Collection entries:
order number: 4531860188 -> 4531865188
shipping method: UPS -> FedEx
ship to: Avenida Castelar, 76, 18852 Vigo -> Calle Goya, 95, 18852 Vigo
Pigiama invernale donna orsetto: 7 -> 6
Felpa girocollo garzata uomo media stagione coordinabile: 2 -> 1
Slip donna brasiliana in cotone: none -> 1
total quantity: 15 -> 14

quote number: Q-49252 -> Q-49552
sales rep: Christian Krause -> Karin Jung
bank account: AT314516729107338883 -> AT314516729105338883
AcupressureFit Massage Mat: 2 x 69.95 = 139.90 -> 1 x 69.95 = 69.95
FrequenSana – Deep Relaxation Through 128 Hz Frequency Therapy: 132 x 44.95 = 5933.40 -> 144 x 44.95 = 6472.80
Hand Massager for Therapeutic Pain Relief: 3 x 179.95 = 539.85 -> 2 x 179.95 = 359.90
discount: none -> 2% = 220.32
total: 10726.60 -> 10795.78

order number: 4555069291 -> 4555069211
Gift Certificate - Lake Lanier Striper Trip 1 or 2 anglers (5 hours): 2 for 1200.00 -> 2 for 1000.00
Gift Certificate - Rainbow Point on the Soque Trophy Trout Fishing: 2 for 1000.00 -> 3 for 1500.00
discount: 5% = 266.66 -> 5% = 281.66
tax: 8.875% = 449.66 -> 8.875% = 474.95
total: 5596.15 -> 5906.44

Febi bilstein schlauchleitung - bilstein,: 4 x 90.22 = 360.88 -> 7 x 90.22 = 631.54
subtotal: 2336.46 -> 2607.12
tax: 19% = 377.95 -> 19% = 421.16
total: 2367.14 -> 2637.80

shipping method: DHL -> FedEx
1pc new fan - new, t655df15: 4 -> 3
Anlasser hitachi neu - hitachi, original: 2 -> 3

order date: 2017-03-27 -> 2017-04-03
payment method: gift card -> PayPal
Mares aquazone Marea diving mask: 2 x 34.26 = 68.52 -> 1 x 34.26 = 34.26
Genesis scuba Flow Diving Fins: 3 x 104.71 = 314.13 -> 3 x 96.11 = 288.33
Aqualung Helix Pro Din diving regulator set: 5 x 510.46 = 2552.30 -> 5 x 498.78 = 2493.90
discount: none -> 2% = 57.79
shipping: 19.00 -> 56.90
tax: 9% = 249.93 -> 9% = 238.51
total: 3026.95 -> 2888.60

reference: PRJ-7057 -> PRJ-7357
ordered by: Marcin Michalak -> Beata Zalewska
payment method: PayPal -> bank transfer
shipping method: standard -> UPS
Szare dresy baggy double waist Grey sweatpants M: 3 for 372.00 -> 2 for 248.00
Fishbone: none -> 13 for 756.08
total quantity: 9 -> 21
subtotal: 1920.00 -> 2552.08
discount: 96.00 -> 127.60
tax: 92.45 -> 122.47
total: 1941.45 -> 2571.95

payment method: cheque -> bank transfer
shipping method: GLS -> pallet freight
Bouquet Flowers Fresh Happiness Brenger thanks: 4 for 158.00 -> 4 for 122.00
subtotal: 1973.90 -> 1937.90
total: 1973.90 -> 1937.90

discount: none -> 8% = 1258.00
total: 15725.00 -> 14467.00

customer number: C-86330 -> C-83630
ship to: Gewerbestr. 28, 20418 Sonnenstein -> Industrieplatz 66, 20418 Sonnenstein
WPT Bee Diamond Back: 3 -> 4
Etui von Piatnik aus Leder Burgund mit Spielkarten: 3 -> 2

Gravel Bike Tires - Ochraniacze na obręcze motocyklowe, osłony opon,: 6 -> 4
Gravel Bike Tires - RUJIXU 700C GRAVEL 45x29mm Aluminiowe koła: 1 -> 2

◆ **TASK DETAILS**:
Identify each line in the records above that contains the word "shipping", and copy it out in full.

◆ **RESPONSE**:
shipping method: UPS -> FedEx
shipping method: DHL -> FedEx
shipping: 19.00 -> 56.90
shipping method: standard -> UPS
shipping method: GLS -> pallet freight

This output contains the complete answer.